[Data items]

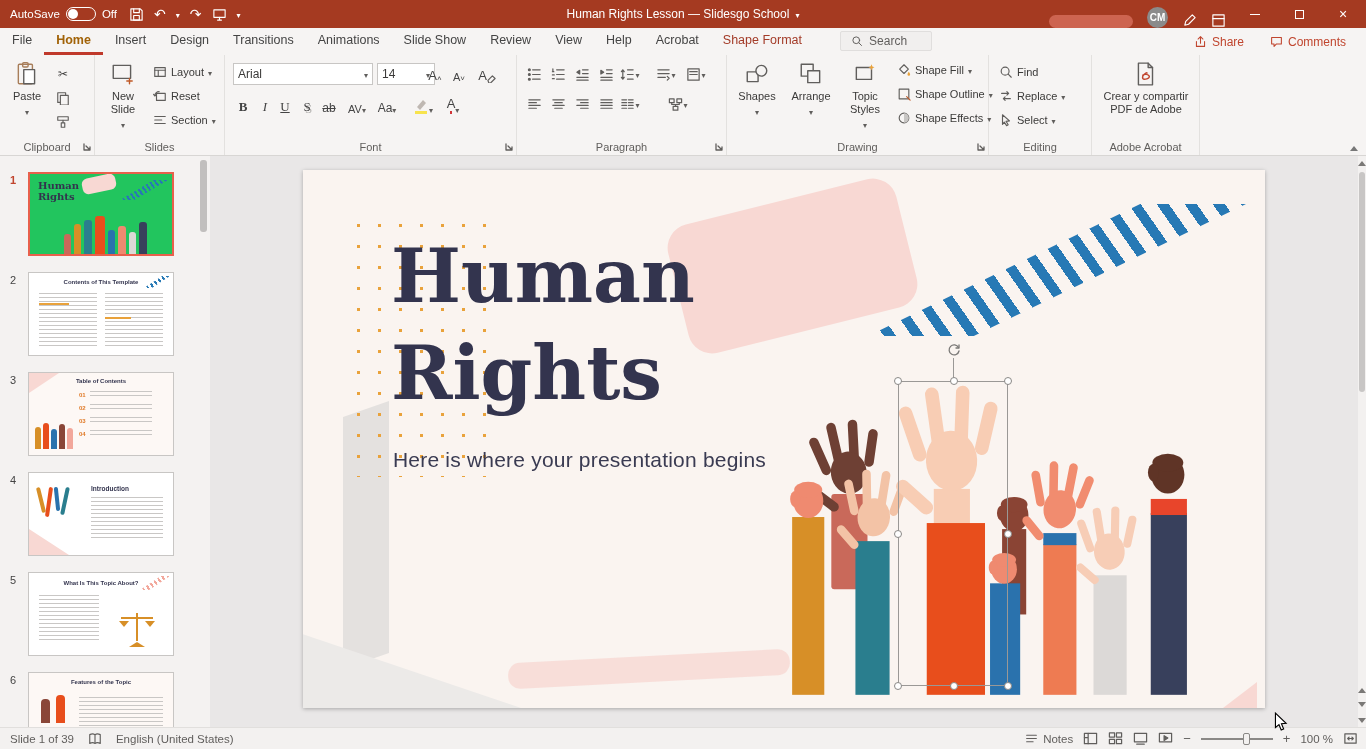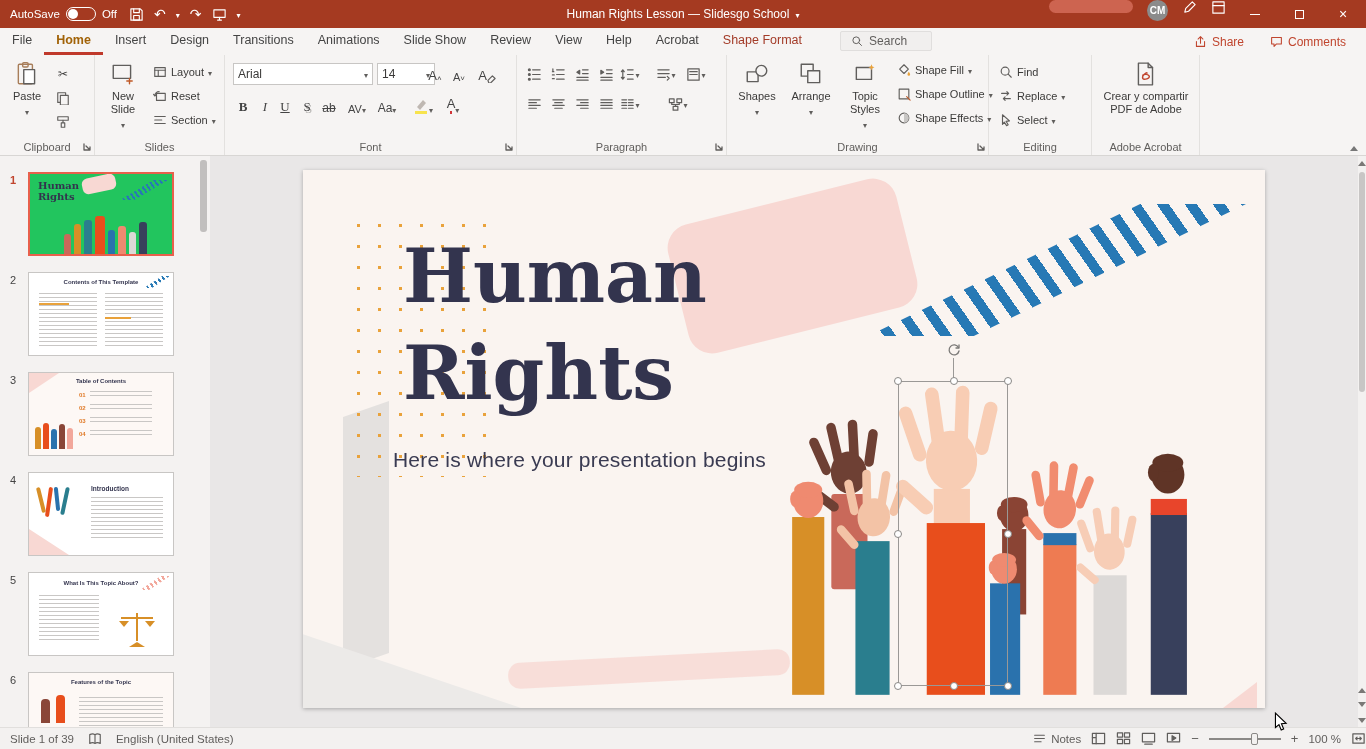--- a/index.html
+++ b/index.html
@@ -22,7 +22,7 @@
   .qat{display:flex;align-items:center;gap:10px;margin-left:12px}
   .qat .uglyph{font-size:14px;color:#fff;line-height:1}
   .tb-title{position:absolute;left:50%;transform:translateX(-50%);display:flex;align-items:center;gap:6px;font-size:12px;color:#fff;white-space:nowrap}
-  .tb-right{position:absolute;right:0;top:0;height:28px;display:flex;align-items:flex-start;gap:14px;padding-right:8px}
+  .tb-right{position:absolute;right:0;top:0;height:28px;display:flex;align-items:flex-end;gap:14px;padding-right:8px}
   .redact{width:84px;height:13px;border-radius:7px;background:#cd6450}
   .avatar{width:21px;height:21px;border-radius:50%;background:#8b8b8b;color:#fff;font-size:10px;display:flex;align-items:center;justify-content:center;font-weight:bold}
   .winbtn{width:30px;height:28px;display:flex;align-items:center;justify-content:center;color:#fff}

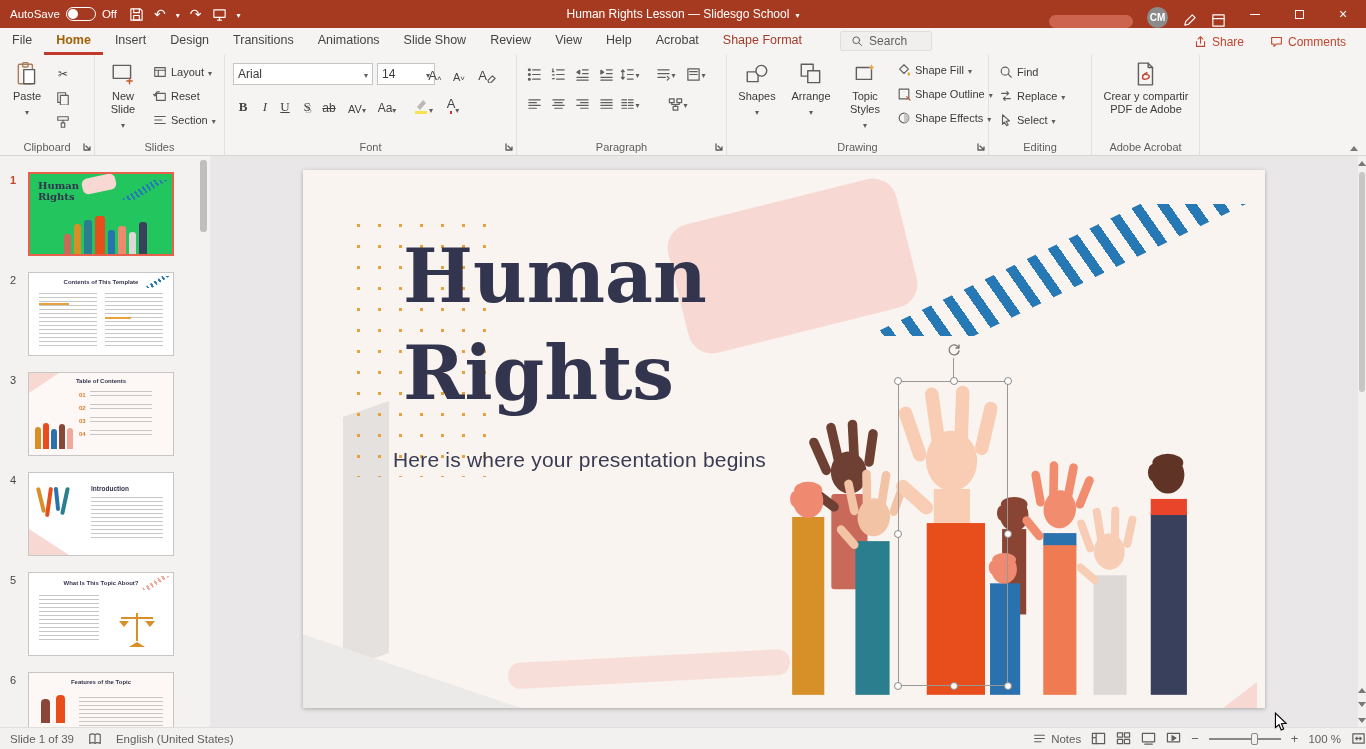--- a/index.html
+++ b/index.html
@@ -73,7 +73,7 @@
   .graytri{position:absolute;left:0;top:448px;width:218px;height:90px;background:#eceae8;clip-path:polygon(0 100%,0 18%,100% 100%)}
   .pinkwave{position:absolute;left:205px;top:486px;width:282px;height:26px;background:var(--soft-pink,#f8d8d3);border-radius:12px;transform:rotate(-3deg);opacity:.8}
   .pinktri{position:absolute;right:8px;bottom:0;width:34px;height:26px;background:var(--soft-pink,#f8d8d3);clip-path:polygon(0 100%,100% 0,100% 100%)}
-  .slide-title{position:absolute;left:100px;top:58px;font-family:"DejaVu Serif",serif;font-weight:bold;font-size:74px;line-height:97px;color:var(--title-navy,#33344e)}
+  .slide-title{position:absolute;left:88px;top:58px;font-family:"DejaVu Serif",serif;font-weight:bold;font-size:74px;line-height:97px;color:var(--title-navy,#33344e)}
   .slide-sub{position:absolute;left:90px;top:278px;font-size:21px;color:#3a3b52;letter-spacing:.2px}
   .hands{position:absolute;left:458px;top:158px;width:442px;height:367px}
 

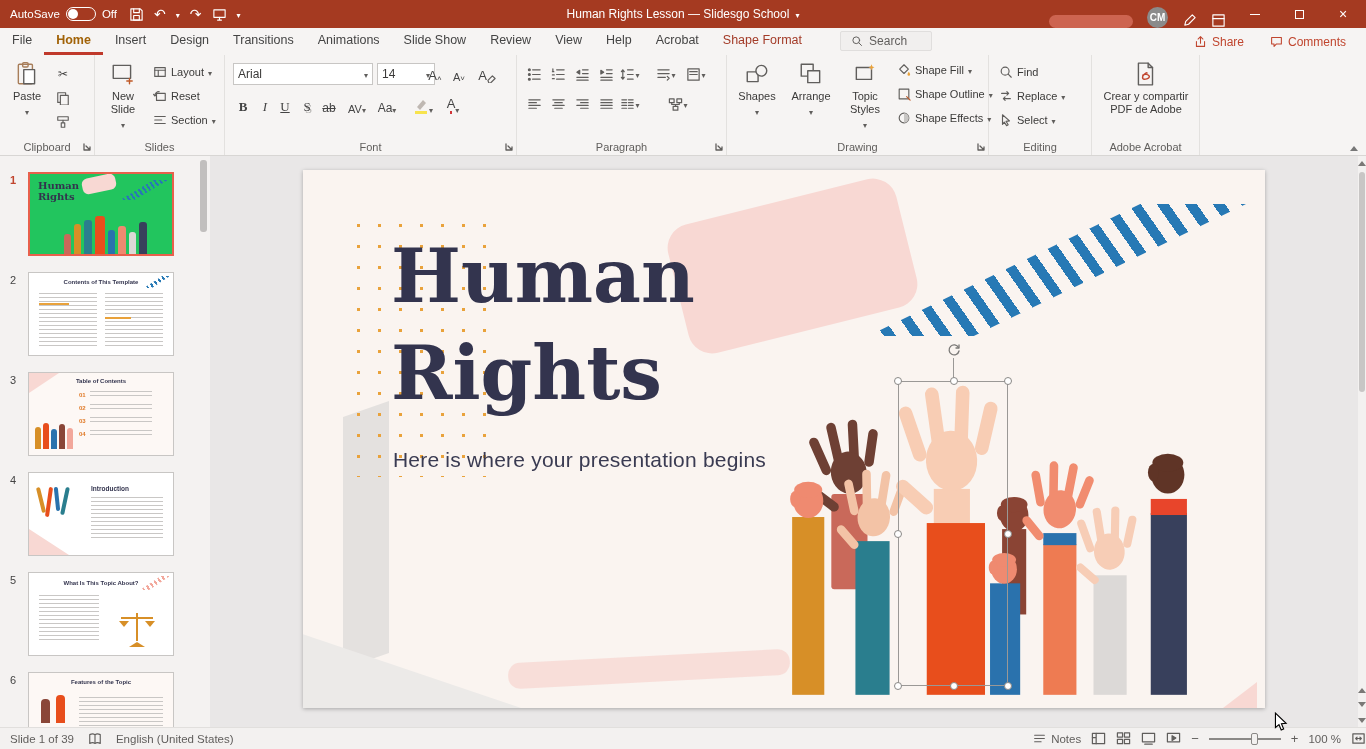--- a/index.html
+++ b/index.html
@@ -94,7 +94,7 @@
   
   .statusbar{position:absolute;left:0;right:0;bottom:0;height:22px;background:#f3f1f0;border-top:1px solid #e1dfdd;display:flex;align-items:center;font-size:11.5px;color:#605e5c}
   .sb-left{display:flex;align-items:center;gap:14px;padding-left:10px}
-  .sb-right{margin-left:auto;display:flex;align-items:center;gap:10px;}
+  .sb-right{margin-left:auto;display:flex;align-items:center;gap:10px;padding-right:8px}
   .slider{position:relative;width:72px;height:14px;display:flex;align-items:center}
   .slider .track{width:100%;height:2px;background:#8a8886}
   .slider .sthumb{position:absolute;left:58%;top:1px;width:7px;height:12px;background:#f3f1f0;border:1px solid #8a8886;border-radius:2px}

▶ _Task instructions_: Write every entry again exactly as given, skipping the pictures.

▶ _Exercise answer_:
--- a/index.html
+++ b/index.html
@@ -22,7 +22,7 @@
   .qat{display:flex;align-items:center;gap:10px;margin-left:12px}
   .qat .uglyph{font-size:14px;color:#fff;line-height:1}
   .tb-title{position:absolute;left:50%;transform:translateX(-50%);display:flex;align-items:center;gap:6px;font-size:12px;color:#fff;white-space:nowrap}
-  .tb-right{position:absolute;right:0;top:0;height:28px;display:flex;align-items:flex-start;gap:14px;padding-right:8px}
+  .tb-right{position:absolute;right:0;top:0;height:28px;display:flex;align-items:flex-end;gap:14px;padding-right:8px}
   .redact{width:84px;height:13px;border-radius:7px;background:#cd6450}
   .avatar{width:21px;height:21px;border-radius:50%;background:#8b8b8b;color:#fff;font-size:10px;display:flex;align-items:center;justify-content:center;font-weight:bold}
   .winbtn{width:30px;height:28px;display:flex;align-items:center;justify-content:center;color:#fff}

--- a/index.html
+++ b/index.html
@@ -73,7 +73,7 @@
   .graytri{position:absolute;left:0;top:448px;width:218px;height:90px;background:#eceae8;clip-path:polygon(0 100%,0 18%,100% 100%)}
   .pinkwave{position:absolute;left:205px;top:486px;width:282px;height:26px;background:var(--soft-pink,#f8d8d3);border-radius:12px;transform:rotate(-3deg);opacity:.8}
   .pinktri{position:absolute;right:8px;bottom:0;width:34px;height:26px;background:var(--soft-pink,#f8d8d3);clip-path:polygon(0 100%,100% 0,100% 100%)}
-  .slide-title{position:absolute;left:100px;top:58px;font-family:"DejaVu Serif",serif;font-weight:bold;font-size:74px;line-height:97px;color:var(--title-navy,#33344e)}
+  .slide-title{position:absolute;left:88px;top:58px;font-family:"DejaVu Serif",serif;font-weight:bold;font-size:74px;line-height:97px;color:var(--title-navy,#33344e)}
   .slide-sub{position:absolute;left:90px;top:278px;font-size:21px;color:#3a3b52;letter-spacing:.2px}
   .hands{position:absolute;left:458px;top:158px;width:442px;height:367px}
 

--- a/index.html
+++ b/index.html
@@ -94,7 +94,7 @@
   
   .statusbar{position:absolute;left:0;right:0;bottom:0;height:22px;background:#f3f1f0;border-top:1px solid #e1dfdd;display:flex;align-items:center;font-size:11.5px;color:#605e5c}
   .sb-left{display:flex;align-items:center;gap:14px;padding-left:10px}
-  .sb-right{margin-left:auto;display:flex;align-items:center;gap:10px;}
+  .sb-right{margin-left:auto;display:flex;align-items:center;gap:10px;padding-right:8px}
   .slider{position:relative;width:72px;height:14px;display:flex;align-items:center}
   .slider .track{width:100%;height:2px;background:#8a8886}
   .slider .sthumb{position:absolute;left:58%;top:1px;width:7px;height:12px;background:#f3f1f0;border:1px solid #8a8886;border-radius:2px}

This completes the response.